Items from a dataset
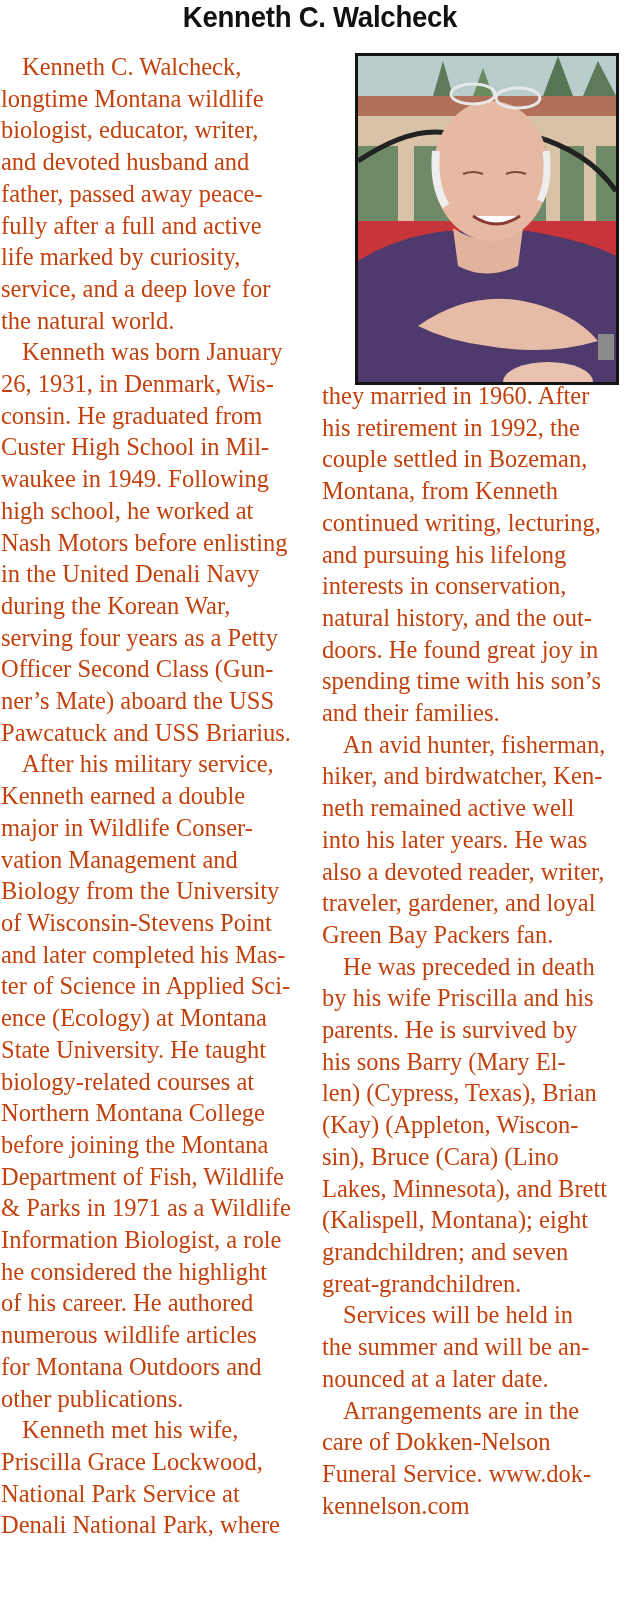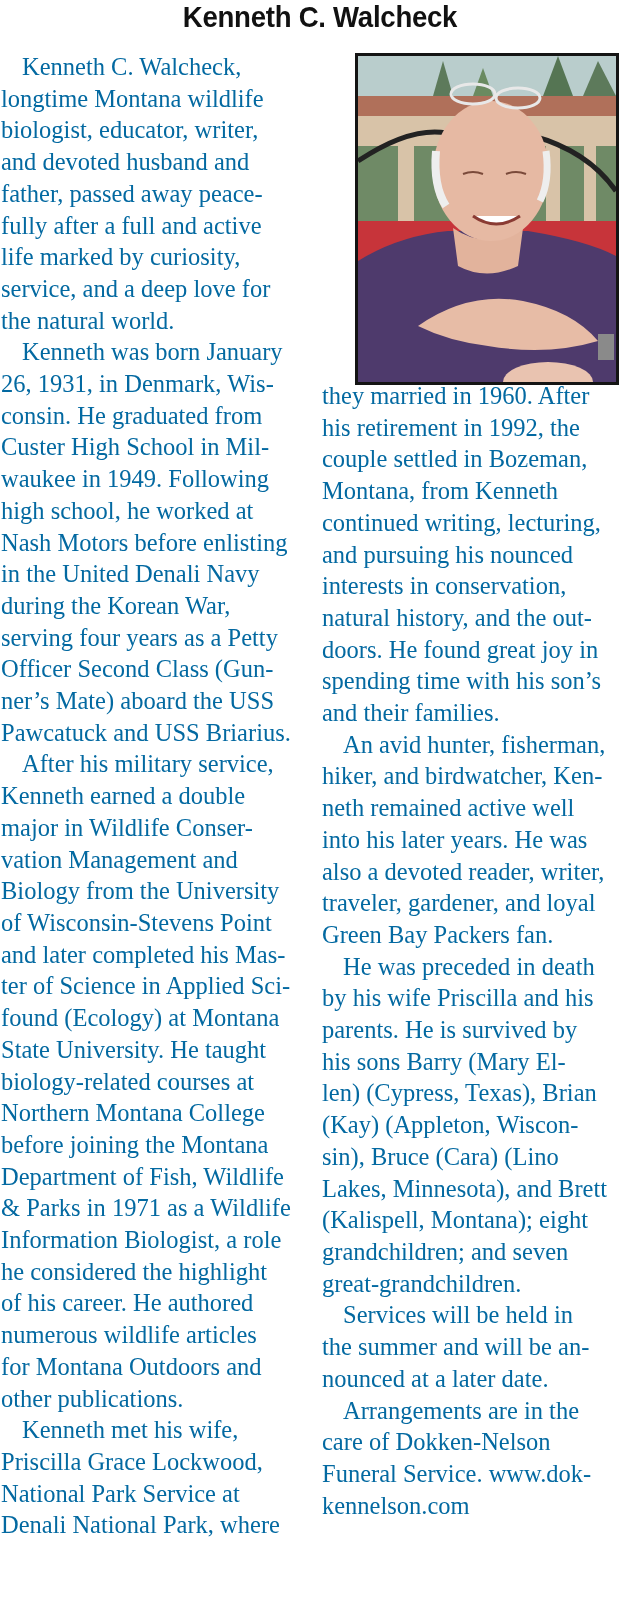--- a/index.html
+++ b/index.html
@@ -34,7 +34,7 @@
       font-family: "Liberation Serif", "DejaVu Serif", serif;
       font-size: 24.5px;
       line-height: 31.7px;
-      color: #0369a1;
+      color: #c2410c;
     }
     .col .ln {
       display: block;

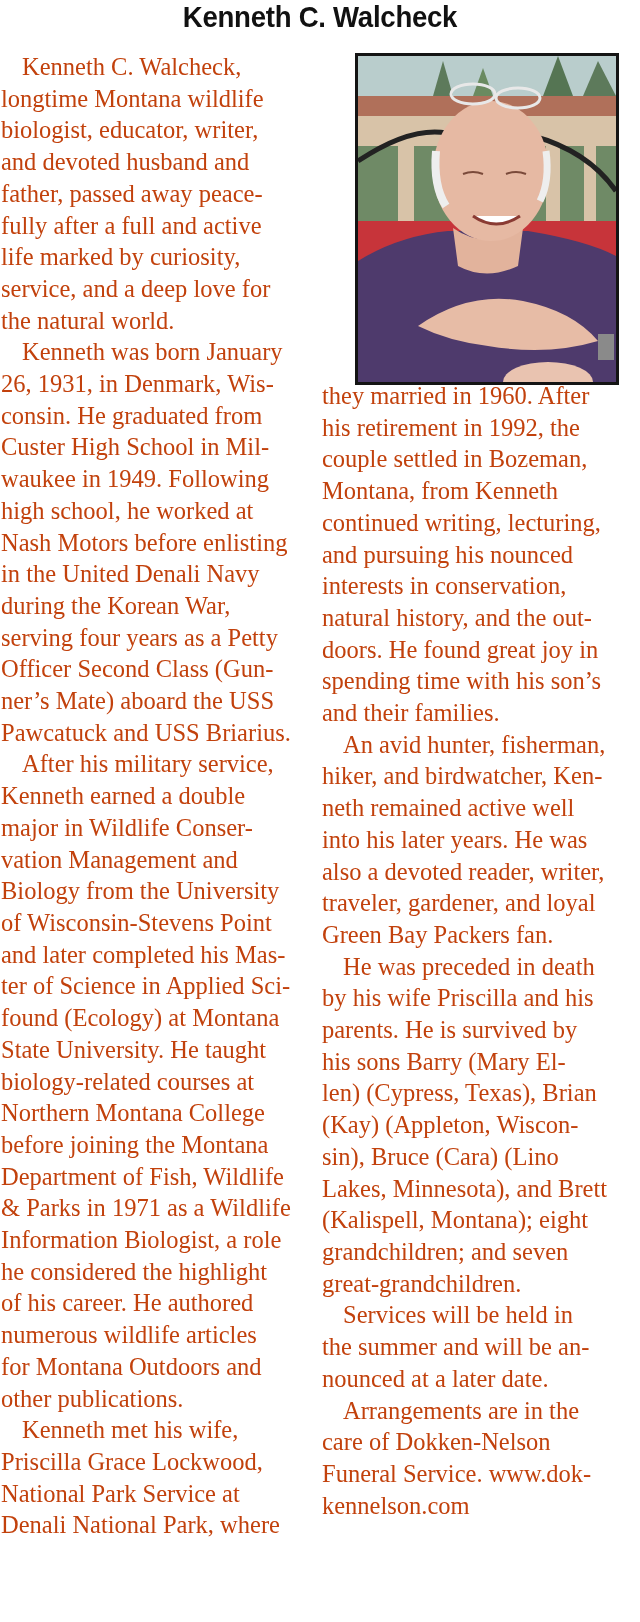--- a/index.html
+++ b/index.html
@@ -180,7 +180,7 @@
   <span class="ln">couple settled in Bozeman,</span>
   <span class="ln">Montana, from Kenneth</span>
   <span class="ln">continued writing, lecturing,</span>
-  <span class="ln">and pursuing his nounced</span>
+  <span class="ln">and pursuing his lifelong</span>
   <span class="ln">interests in conservation,</span>
   <span class="ln">natural history, and the out-</span>
   <span class="ln">doors.  He found great joy in</span>

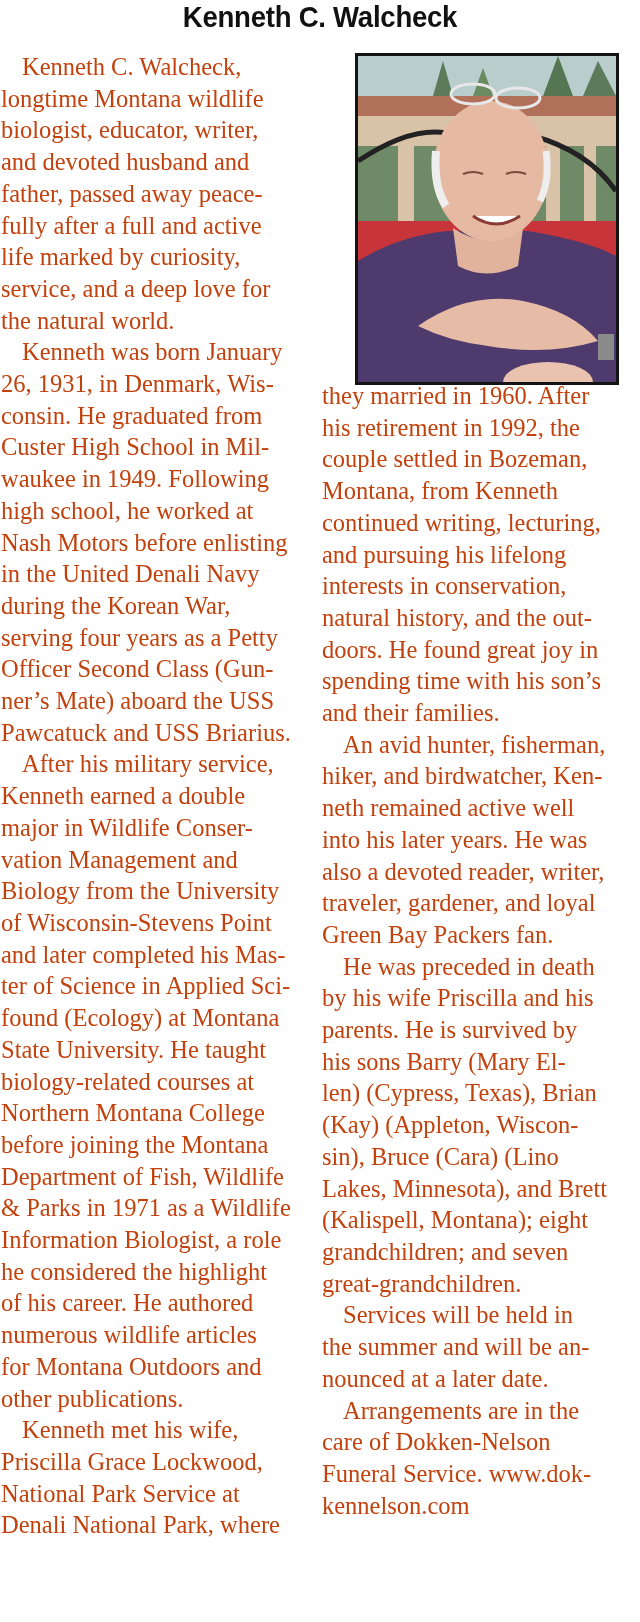--- a/index.html
+++ b/index.html
@@ -155,7 +155,7 @@
   <span class="ln">of Wisconsin-Stevens Point</span>
   <span class="ln">and later completed his Mas-</span>
   <span class="ln">ter of Science in Applied Sci-</span>
-  <span class="ln">found (Ecology) at Montana</span>
+  <span class="ln">ence (Ecology) at Montana</span>
   <span class="ln">State University. He taught</span>
   <span class="ln">biology-related courses at</span>
   <span class="ln">Northern Montana College</span>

WHAT TO PRODUCE | Each line from the one that contains "line-height: 31.7px;" through the end of the records should be restated exactly; include both end lines and leave any pictures out.

SOLUTION FOR THIS PROBLEM |
       line-height: 31.7px;
-      color: #0369a1;
+      color: #c2410c;
     }
     .col .ln {
       display: block;

--- a/index.html
+++ b/index.html
@@ -180,7 +180,7 @@
   <span class="ln">couple settled in Bozeman,</span>
   <span class="ln">Montana, from Kenneth</span>
   <span class="ln">continued writing, lecturing,</span>
-  <span class="ln">and pursuing his nounced</span>
+  <span class="ln">and pursuing his lifelong</span>
   <span class="ln">interests in conservation,</span>
   <span class="ln">natural history, and the out-</span>
   <span class="ln">doors.  He found great joy in</span>

--- a/index.html
+++ b/index.html
@@ -155,7 +155,7 @@
   <span class="ln">of Wisconsin-Stevens Point</span>
   <span class="ln">and later completed his Mas-</span>
   <span class="ln">ter of Science in Applied Sci-</span>
-  <span class="ln">found (Ecology) at Montana</span>
+  <span class="ln">ence (Ecology) at Montana</span>
   <span class="ln">State University. He taught</span>
   <span class="ln">biology-related courses at</span>
   <span class="ln">Northern Montana College</span>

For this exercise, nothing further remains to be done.